Thai basil (Ocimum basilicum var. thyrsiflora): Anise-licorice flavor from estragole (methyl chavicol, approximately 74–88% of essential oil). Purple stems. Narrow, pointed leaves with slightly serrated edges. Firmer texture than Italian basil — withstands high heat stir-frying for 1–2 minutes. Flavor holds under heat better than Italian varieties. Used extensively in Thai, Vietnamese, Indonesian, and Taiwanese cooking.
Italian sweet basil (Ocimum basilicum): Clove-sweet flavor from linalool (35–55% of essential oil) and eugenol (5–15%). Green stems. Large, broad, smooth leaves. Very tender — wilts in seconds under high heat and turns bitter when cooked. Best added raw or at the very end of cooking. Primary herb in pesto, caprese salads, and Italian tomato sauces added after cooking.
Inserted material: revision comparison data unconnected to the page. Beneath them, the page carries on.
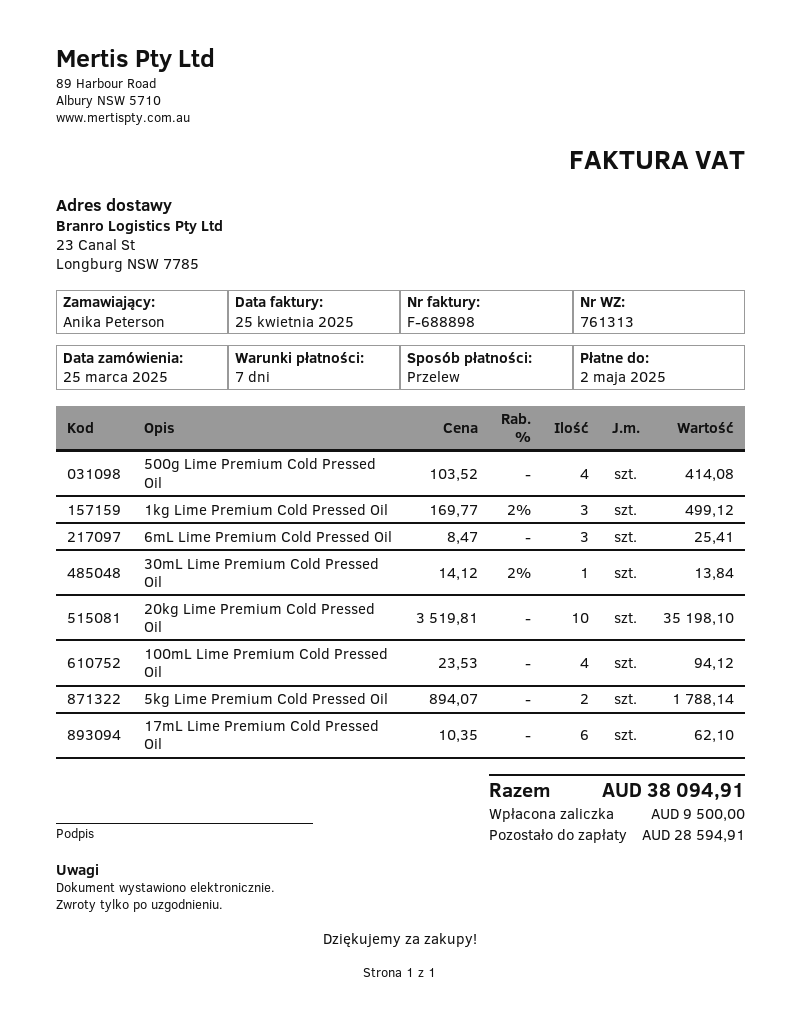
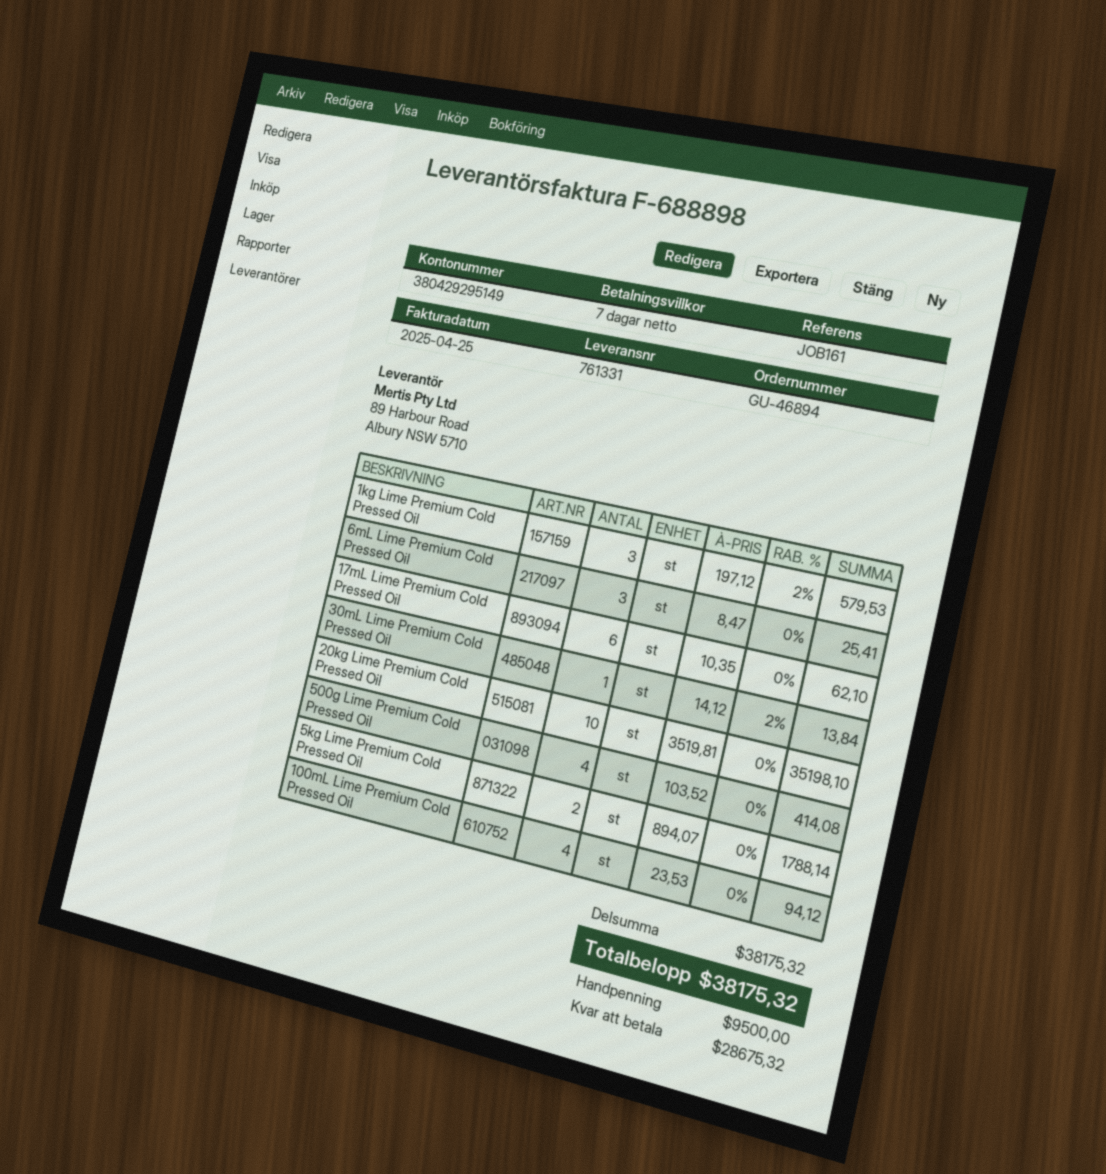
delivery note number: 761313 -> 761331
1kg Lime Premium Cold Pressed Oil: 3 x 169.77 - 2% = 499.12 -> 3 x 197.12 - 2% = 579.53
total: 38094.91 -> 38175.32
balance: 28594.91 -> 28675.32

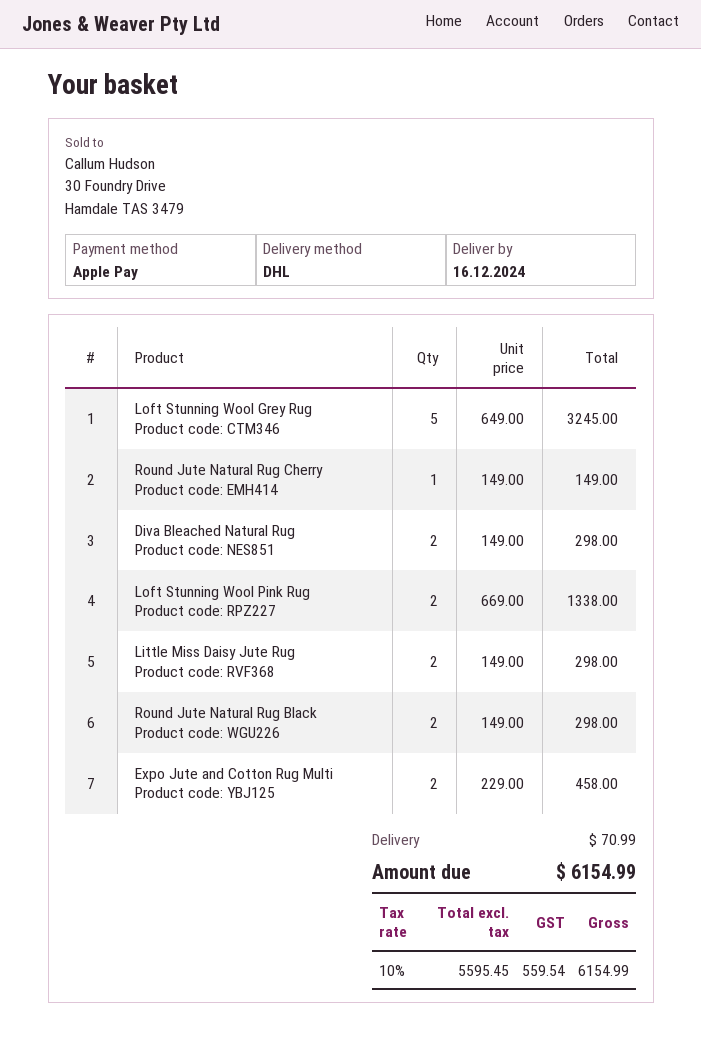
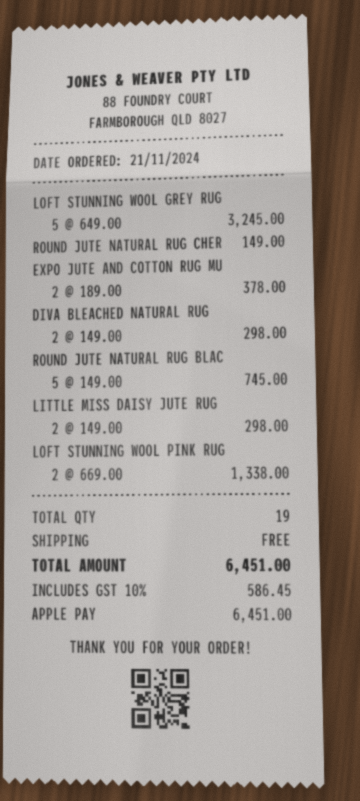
Round Jute Natural Rug Black: 2 x 149.00 = 298.00 -> 5 x 149.00 = 745.00
Expo Jute and Cotton Rug Multi: 2 x 229.00 = 458.00 -> 2 x 189.00 = 378.00
shipping: 70.99 -> 0.00
tax: 10% = 559.54 -> 10% = 586.45
total: 6154.99 -> 6451.00

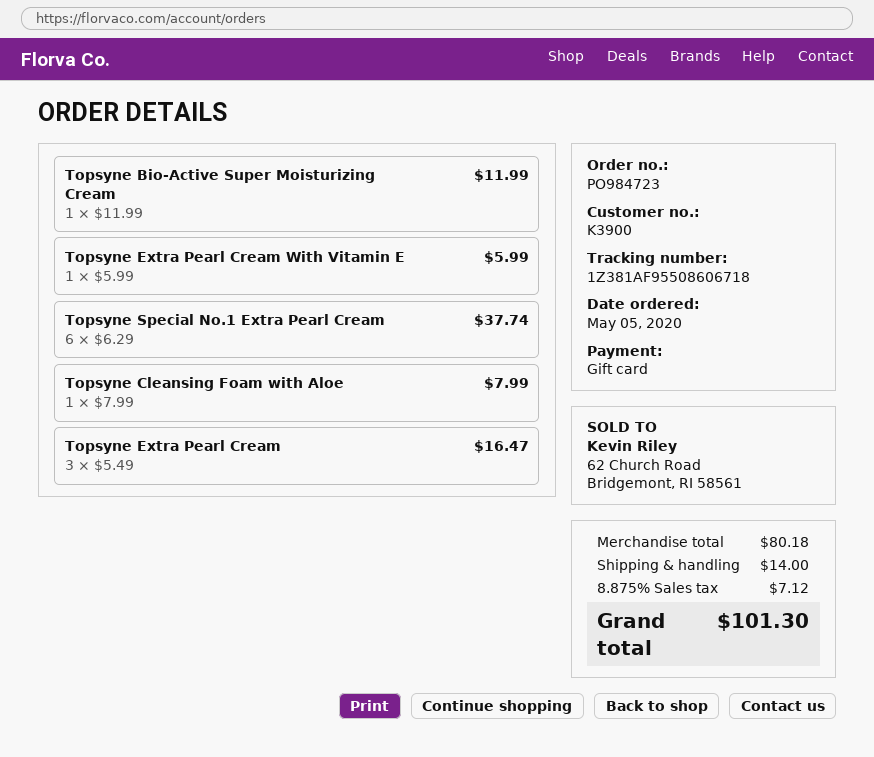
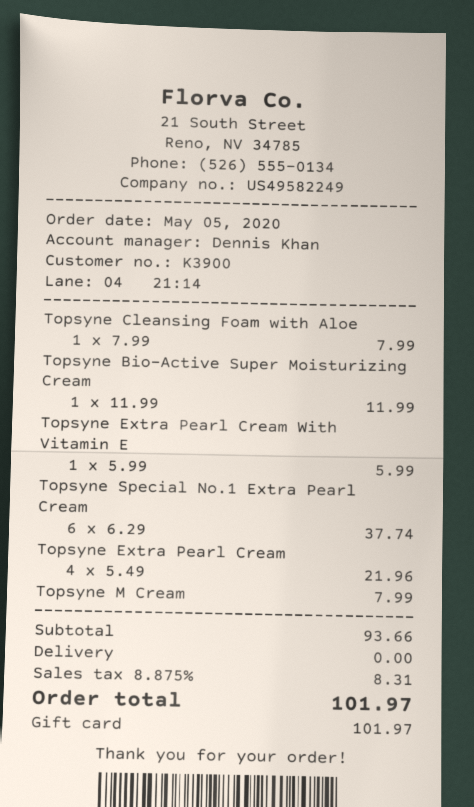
Topsyne Extra Pearl Cream: 3 x 5.49 = 16.47 -> 4 x 5.49 = 21.96
Topsyne M Cream: none -> 1 x 7.99 = 7.99
subtotal: 80.18 -> 93.66
shipping: 14.00 -> 0.00
tax: 8.875% = 7.12 -> 8.875% = 8.31
total: 101.30 -> 101.97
Holy basil (Ocimum tenuiflorum, also known as tulsi): Peppery, clove-like flavor with cinnamon and slight medicinal notes from eugenol (up to 70% of essential oil) and methyleugenol. Serrated leaf edges. Used for pad krapow (Thai basil minced pork/chicken stir-fry), Thai green and red curry pastes, and Ayurvedic medicine. Very difficult to source fresh outside South and Southeast Asia.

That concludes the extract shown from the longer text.